Estará cerca de la mayoría de edad. Le cuelgan las piernas del banco donde está sentada observando pasar a los demás. Me siento con ella, está callada, y a mí tampoco me apetece hablar.
Sin embargo, hay algo que nos impulsa a las dos a mirarnos. Y a empezar a hablar. No es que nunca haya necesitado que alguien me empuje a hablar, pero esta vez sí. Es la confianza en el desconocido, que hace que puedas contarle cosas que jamás dirías en voz alta porque sabes que nunca nadie te relacionaría con ellas. Y a ella creo que le pasa lo mismo.
Y ella me habla, y me cuenta, y me transmite paz, pero también desazón y ternura. Es un revoltijo de emociones. Me transmite un centrifugado de ideas y días que dan para olvidar mucho y recordar poco.

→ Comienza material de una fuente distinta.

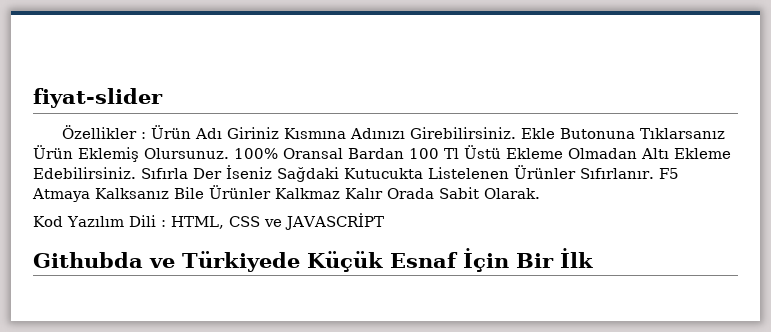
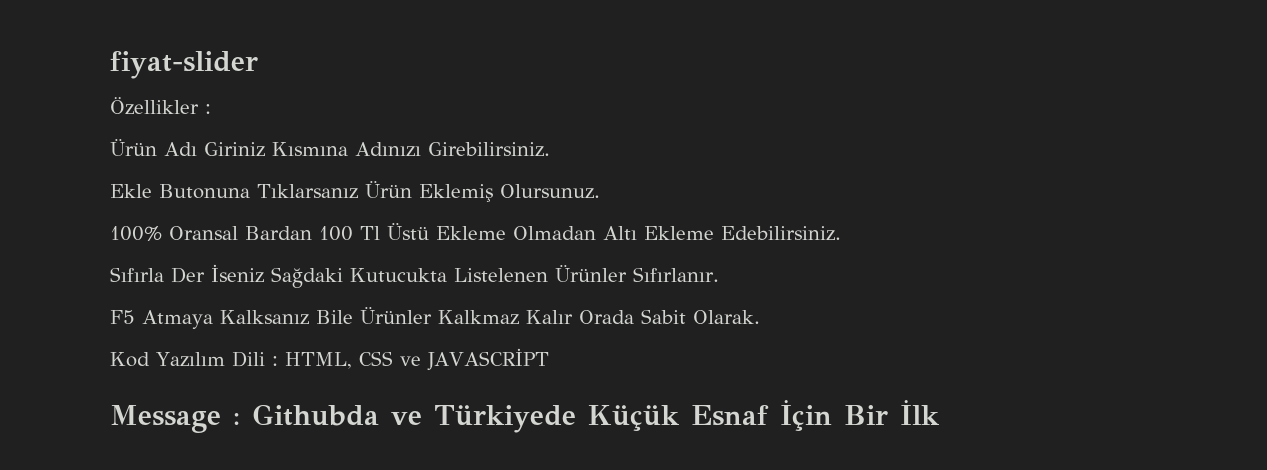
- Özellikler : Ürün Adı Giriniz Kısmına Adınızı Girebilirsiniz. Ekle Butonuna Tıklarsanız Ürün Eklemiş Olursunuz. 100% Oransal Bardan 100 Tl Üstü Ekleme Olmadan Altı Ekleme Edebilirsiniz. Sıfırla Der İseniz Sağdaki Kutucukta Listelenen Ürünler Sıfırlanır. F5 Atmaya Kalksanız Bile Ürünler Kalkmaz Kalır Orada Sabit Olarak.
+ Özellikler :
+ Ürün Adı Giriniz Kısmına Adınızı Girebilirsiniz.
+ Ekle Butonuna Tıklarsanız Ürün Eklemiş Olursunuz.
+ 100% Oransal Bardan 100 Tl Üstü Ekleme Olmadan Altı Ekleme Edebilirsiniz.
+ Sıfırla Der İseniz Sağdaki Kutucukta Listelenen Ürünler Sıfırlanır.
+ F5 Atmaya Kalksanız Bile Ürünler Kalkmaz Kalır Orada Sabit Olarak.
- Githubda ve Türkiyede Küçük Esnaf İçin Bir İlk
+ Message : Githubda ve Türkiyede Küçük Esnaf İçin Bir İlk

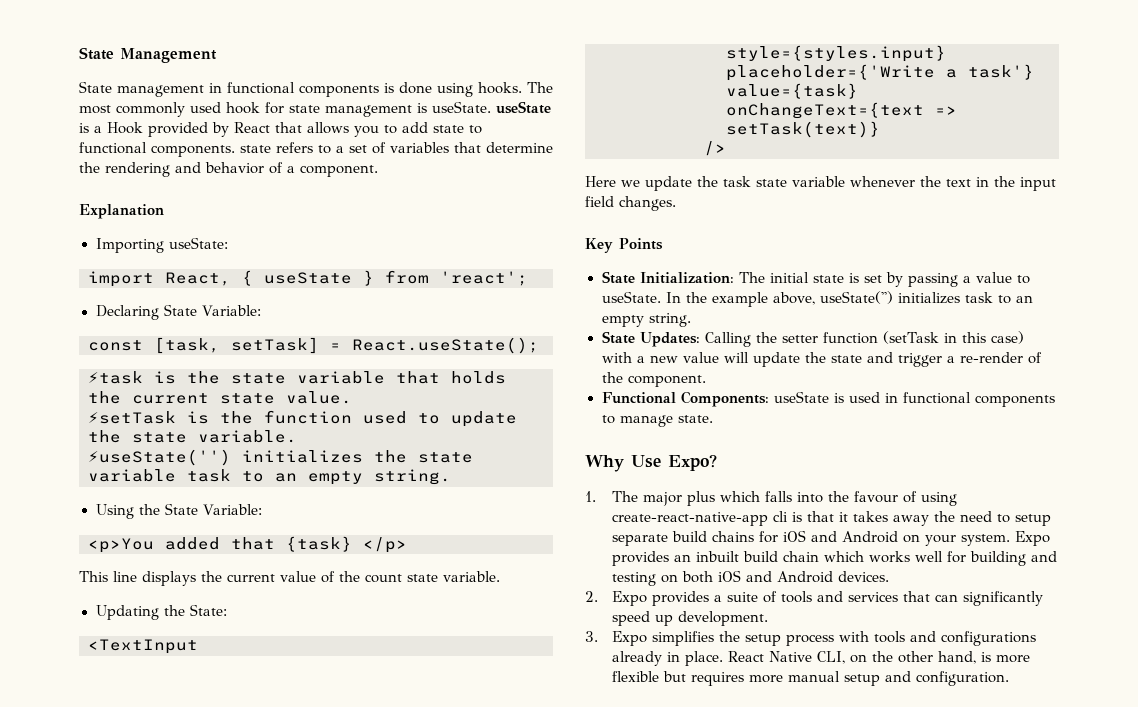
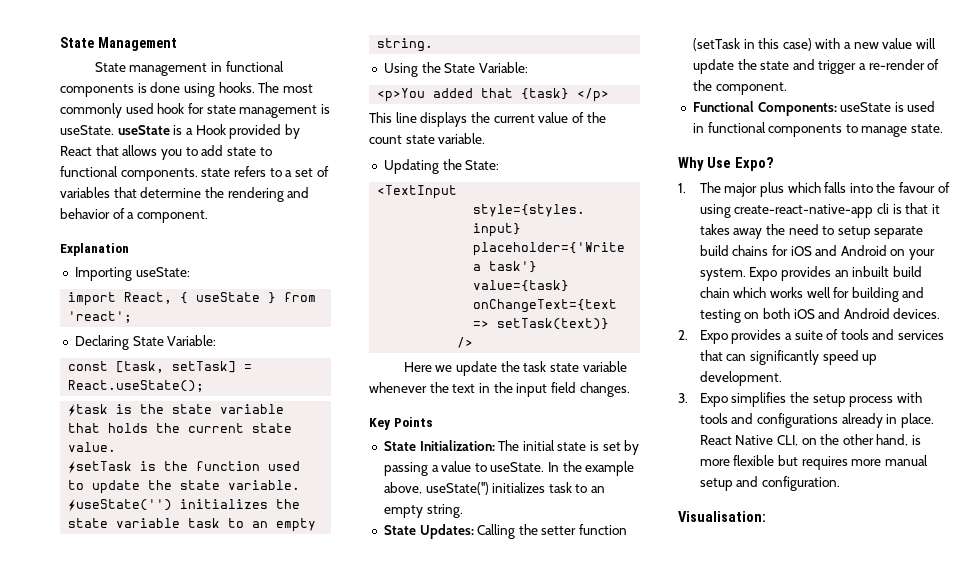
+ Visualisation:

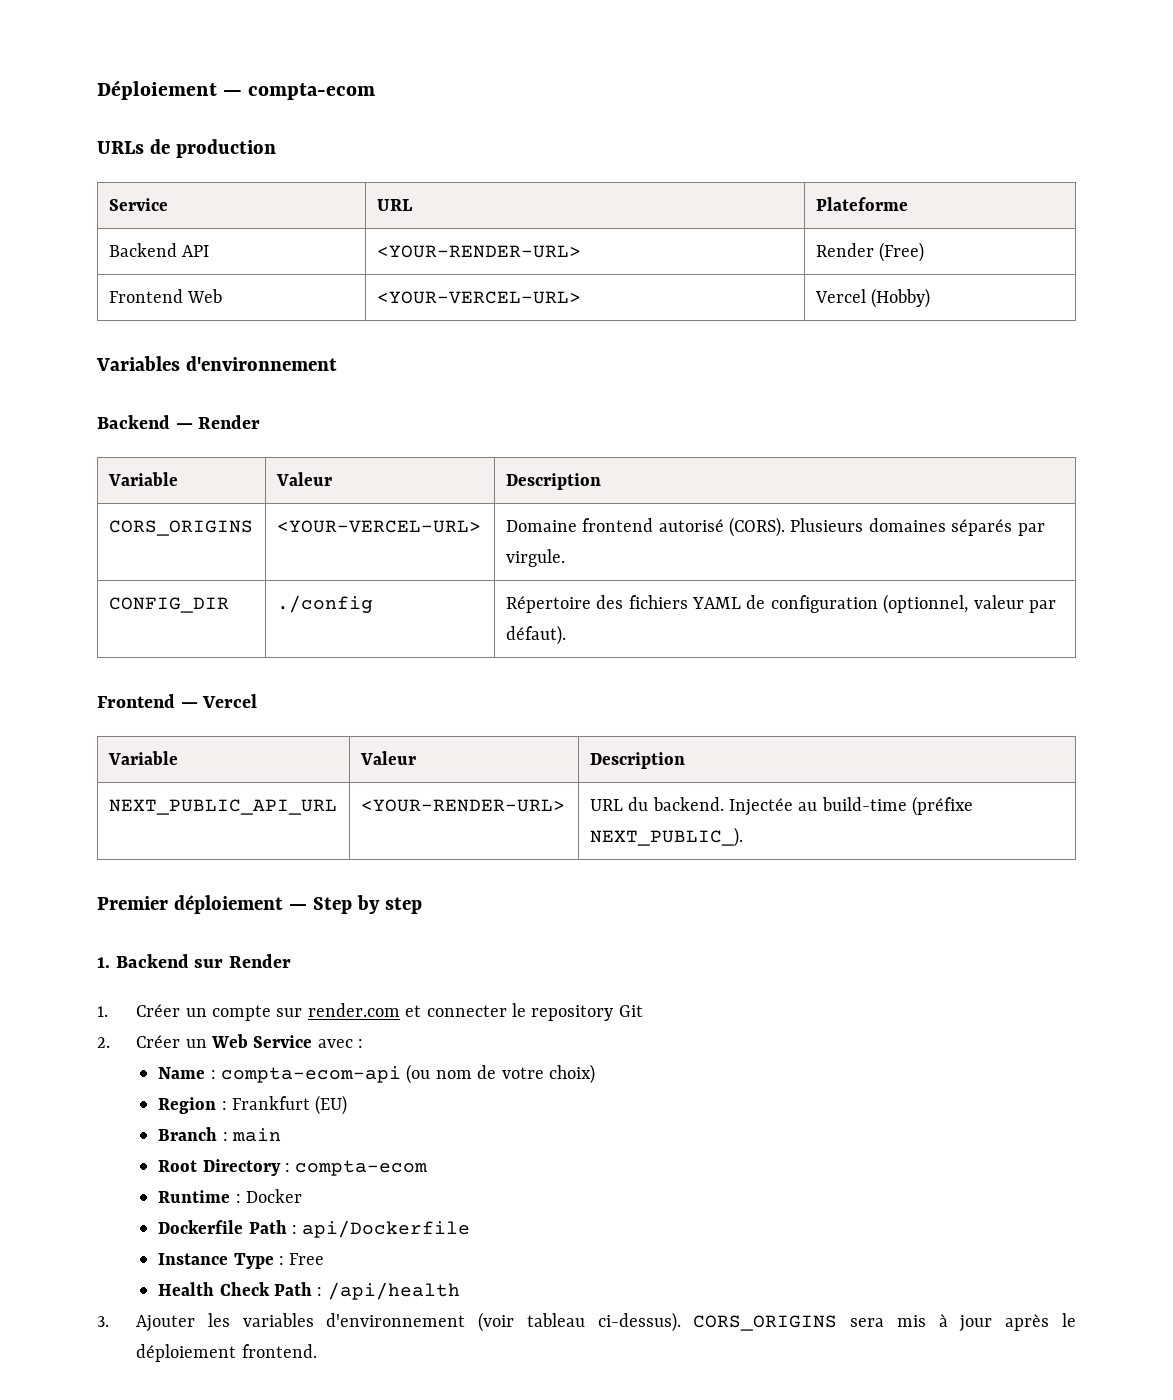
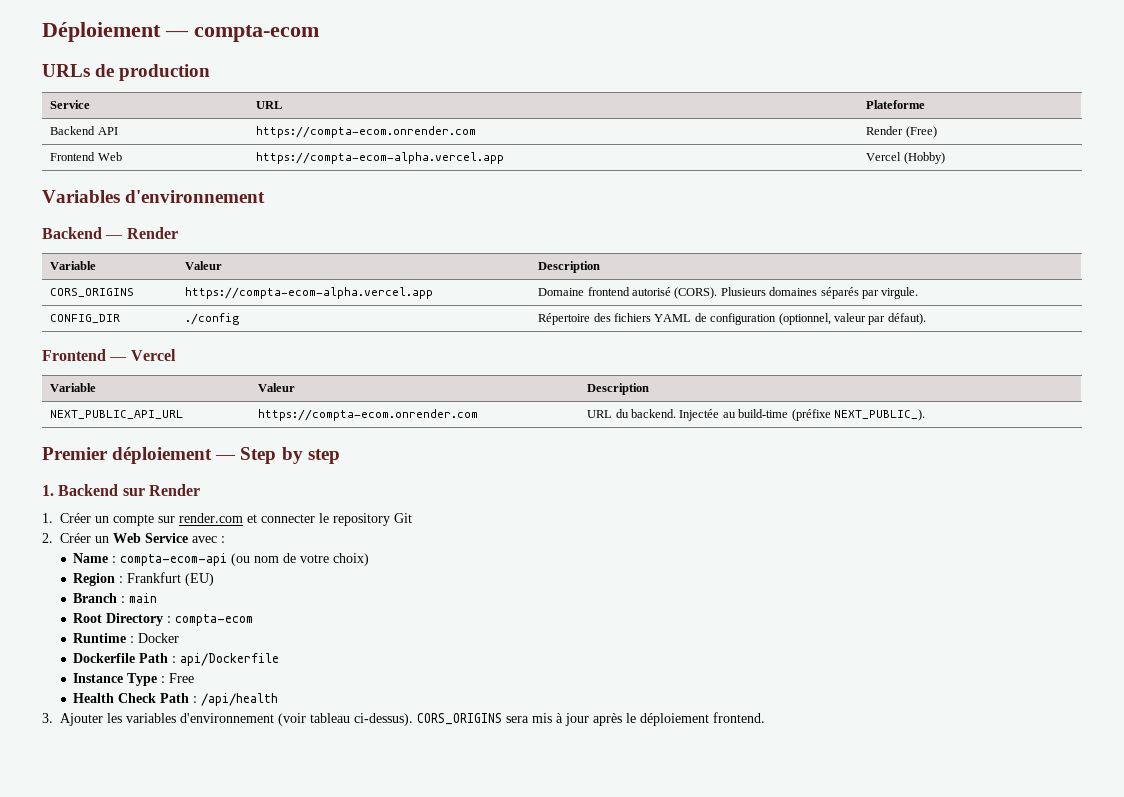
- Backend API | <YOUR-RENDER-URL> | Render (Free)
+ Backend API | https://compta-ecom.onrender.com | Render (Free)
- Frontend Web | <YOUR-VERCEL-URL> | Vercel (Hobby)
+ Frontend Web | https://compta-ecom-alpha.vercel.app | Vercel (Hobby)
- CORS_ORIGINS | <YOUR-VERCEL-URL> | Domaine frontend autorisé (CORS). Plusieurs domaines séparés par virgule.
+ CORS_ORIGINS | https://compta-ecom-alpha.vercel.app | Domaine frontend autorisé (CORS). Plusieurs domaines séparés par virgule.
- NEXT_PUBLIC_API_URL | <YOUR-RENDER-URL> | URL du backend. Injectée au build-time (préfixe NEXT_PUBLIC_).
+ NEXT_PUBLIC_API_URL | https://compta-ecom.onrender.com | URL du backend. Injectée au build-time (préfixe NEXT_PUBLIC_).

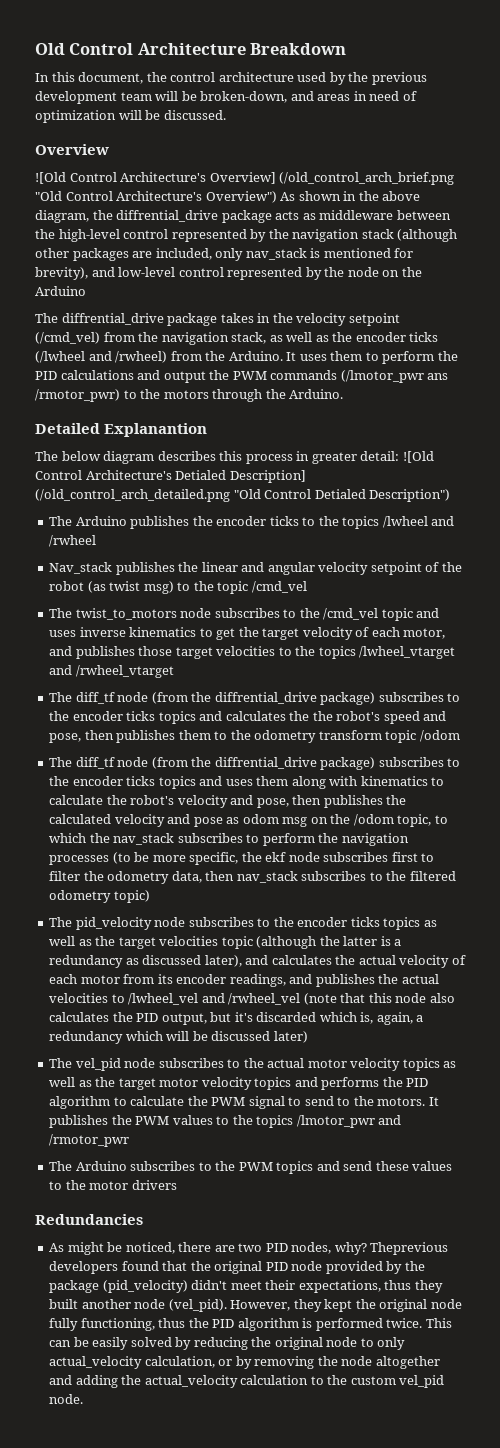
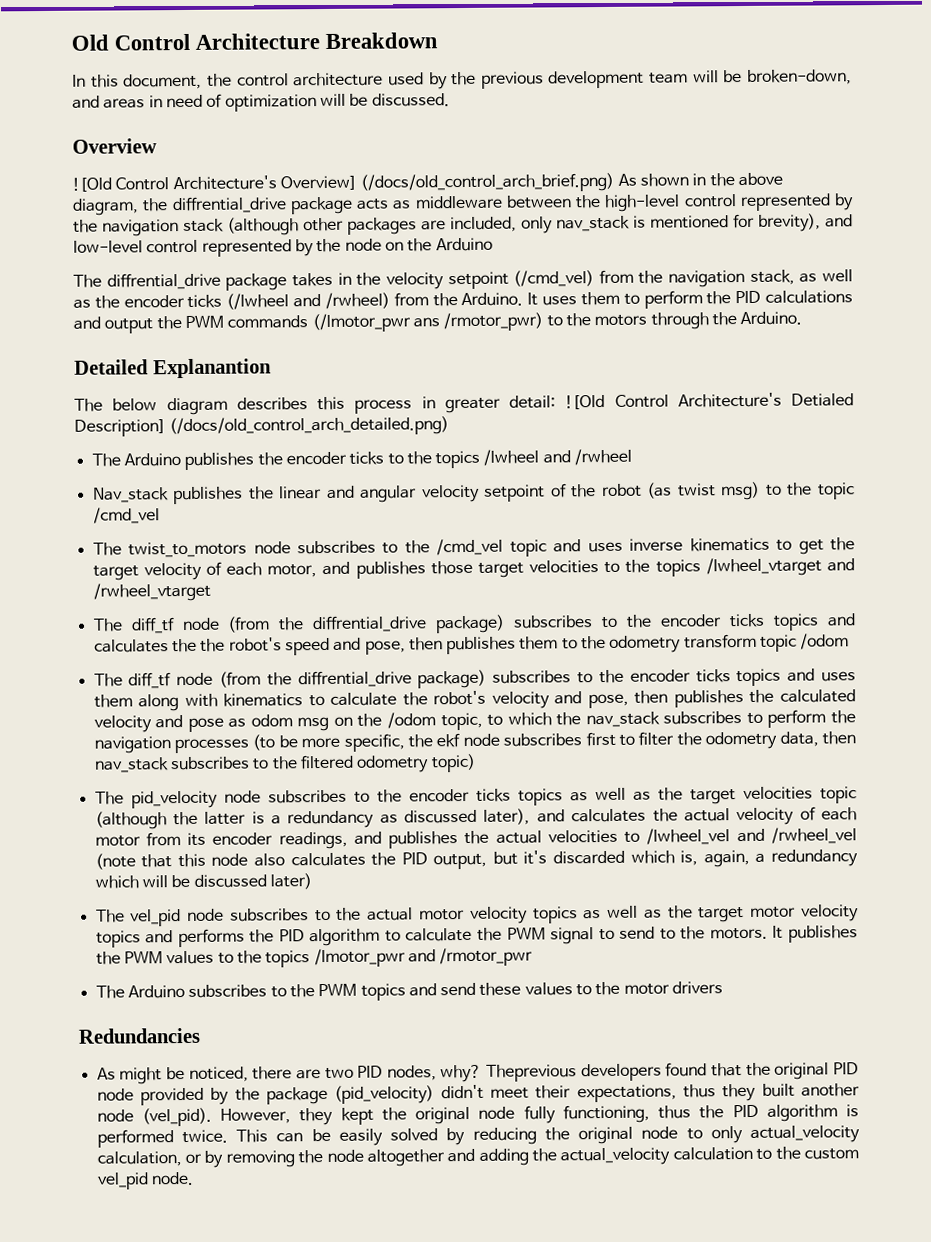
- ![Old Control Architecture's Overview] (/old_control_arch_brief.png "Old Control Architecture's Overview") As shown in the above diagram, the diffrential_drive package acts as middleware between the high-level control represented by the navigation stack (although other packages are included, only nav_stack is mentioned for brevity), and low-level control represented by the node on the Arduino
+ ![Old Control Architecture's Overview] (/docs/old_control_arch_brief.png) As shown in the above diagram, the diffrential_drive package acts as middleware between the high-level control represented by the navigation stack (although other packages are included, only nav_stack is mentioned for brevity), and low-level control represented by the node on the Arduino
- The below diagram describes this process in greater detail: ![Old Control Architecture's Detialed Description] (/old_control_arch_detailed.png "Old Control Detialed Description")
+ The below diagram describes this process in greater detail: ![Old Control Architecture's Detialed Description] (/docs/old_control_arch_detailed.png)

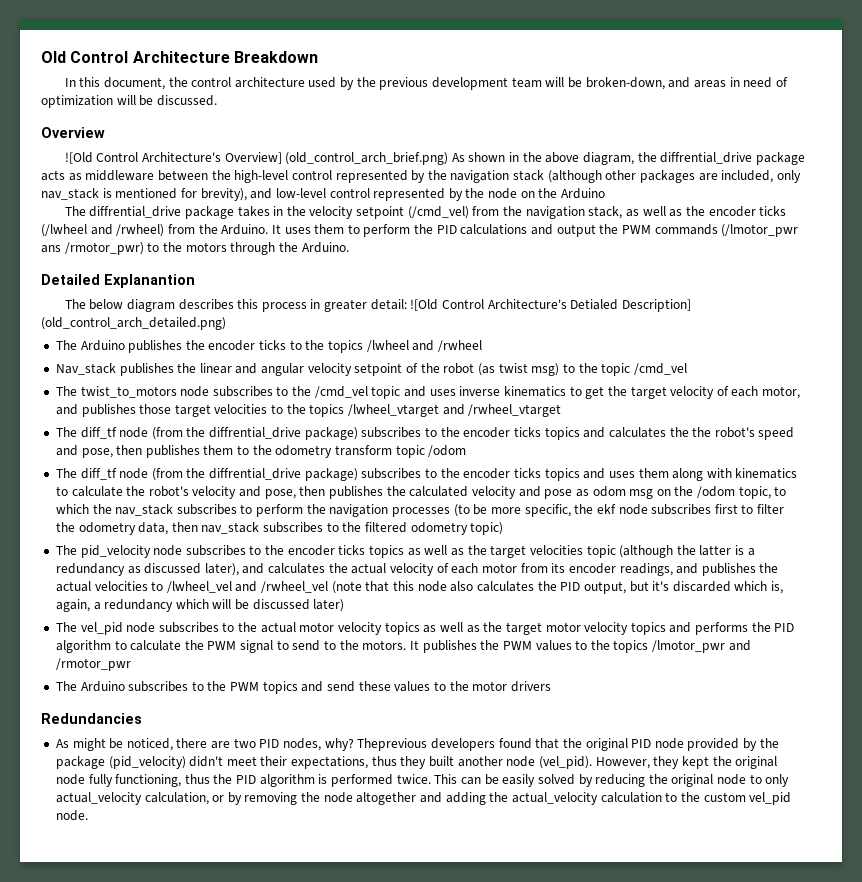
- ![Old Control Architecture's Overview] (/docs/old_control_arch_brief.png) As shown in the above diagram, the diffrential_drive package acts as middleware between the high-level control represented by the navigation stack (although other packages are included, only nav_stack is mentioned for brevity), and low-level control represented by the node on the Arduino
+ ![Old Control Architecture's Overview] (old_control_arch_brief.png) As shown in the above diagram, the diffrential_drive package acts as middleware between the high-level control represented by the navigation stack (although other packages are included, only nav_stack is mentioned for brevity), and low-level control represented by the node on the Arduino
- The below diagram describes this process in greater detail: ![Old Control Architecture's Detialed Description] (/docs/old_control_arch_detailed.png)
+ The below diagram describes this process in greater detail: ![Old Control Architecture's Detialed Description] (old_control_arch_detailed.png)

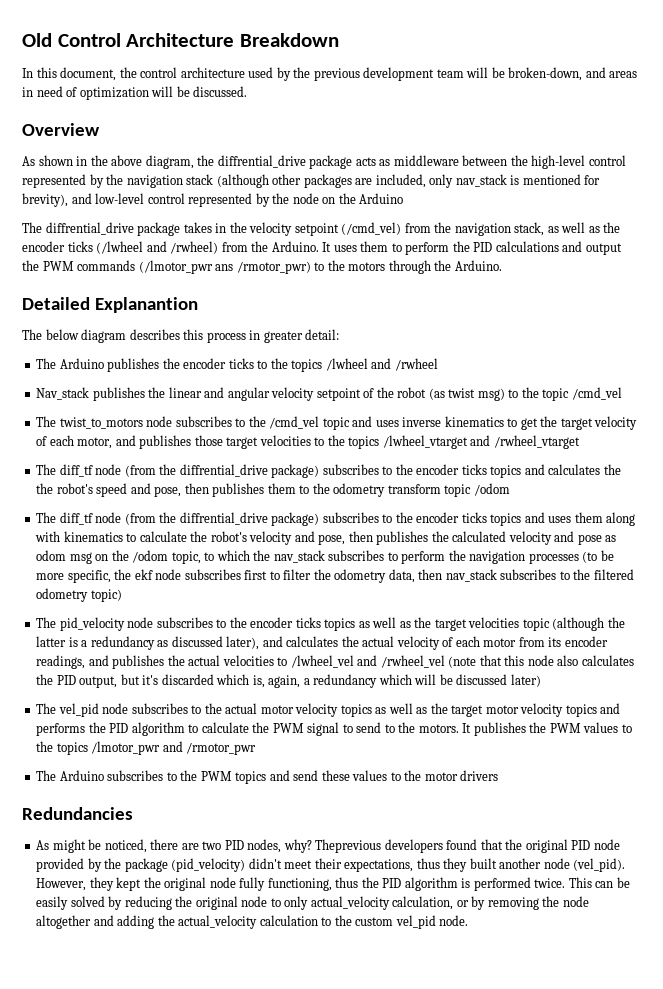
- ![Old Control Architecture's Overview] (old_control_arch_brief.png) As shown in the above diagram, the diffrential_drive package acts as middleware between the high-level control represented by the navigation stack (although other packages are included, only nav_stack is mentioned for brevity), and low-level control represented by the node on the Arduino
+ As shown in the above diagram, the diffrential_drive package acts as middleware between the high-level control represented by the navigation stack (although other packages are included, only nav_stack is mentioned for brevity), and low-level control represented by the node on the Arduino
- The below diagram describes this process in greater detail: ![Old Control Architecture's Detialed Description] (old_control_arch_detailed.png)
+ The below diagram describes this process in greater detail:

Me cuenta que está triste porque tiene «mal de razones». Yo me empeño en creer que es mal de amores pero me dice que no, que a ella el amor no le duele, ni tampoco el corazón. Que le duele el no entender, el pensar y pensar y pensar y terminar saliendo a correr para airearse. Bueno, esto último, no. Siempre ha creído que correr es de cobardes, así que corre un ratito, se sienta, y vuelve a pensar. Pero esta vez piensa más tranquila, sin tensión, sin llanto, y con comida.
Me cuenta que come para crecer. No sabe si crecer a lo alto o a lo ancho. Pero tiene que crecer porque si no, se queda canija. Me cuenta también que un amigo le ha obligado a tener la cabeza siempre muy alta por orgullo de ser y porque si no, se queda muy pequeña. Me dice que lo intenta pero que de tantas vueltas que le da a la cabeza, le pesa y se le cae, pero que siempre que ve a su amigo, la levanta porque si no, le llama enana.
Me cuenta también que tiene muchas virtudes y muchos defectos. Que uno de ellos es llegar siempre cinco minutos tarde. Dice que no lo hace adrede pero que le sale solo. Yo le digo que también soy un poco tardona, pero que pongo cara de apuro cuando llego y así me perdonan un poco, aunque solo a veces.
También me cuenta que le duele recordar y que otros no recuerden. Que a veces su abuela no se acuerda de quién es, pero que ella lo lleva bien, o al menos lo intenta. Yo le digo que mi yaya a veces tampoco sabe quién soy, pero que otras veces me da la mano y me sonríe y que para mí eso es más bonito que cualquier otra cosa del mundo.
Y hablando de cosas bonitas, me confiesa que ella se quiere mucho. Ahora más que antes, porque antes no se quería tanto. Y que se quiere mucho y que ha decidido escribirse en la pared que «no hay mal que cien años dure, ni cuerpo que lo aguante». Para aprender a levantarse con un poco más de alegría. Y dice que cuando sea capaz de escribir eso, dejará de dolerle el mal de razones. Bueno, eso quizá no. Porque confiesa, y creo que tiene razón, que su padre siempre le dice que piensa demasiado rápido y que no hay quién le siga. Y eso ella no lo quiere perder. Le digo que no lo haga, que yo le sigo y que si quiere, me puede contar todo lo que se le pase por la cabeza.
Se ríe, me río, nos reímos. Y mira el reloj: «Ay, he quedado con mi madre ahora. Otra vez que voy a llegar tarde». Le aconsejo que ponga cara de apuro al llegar, y que ella nunca llegará tarde, que llegará guapa. Y que, por favor, siga saliendo a correr y se siente en ese banco a esperarme, que yo haré lo mismo. Y que cuando cumpla la mayoría de edad, nos curaremos del mal de razones con una cerveza. O dos.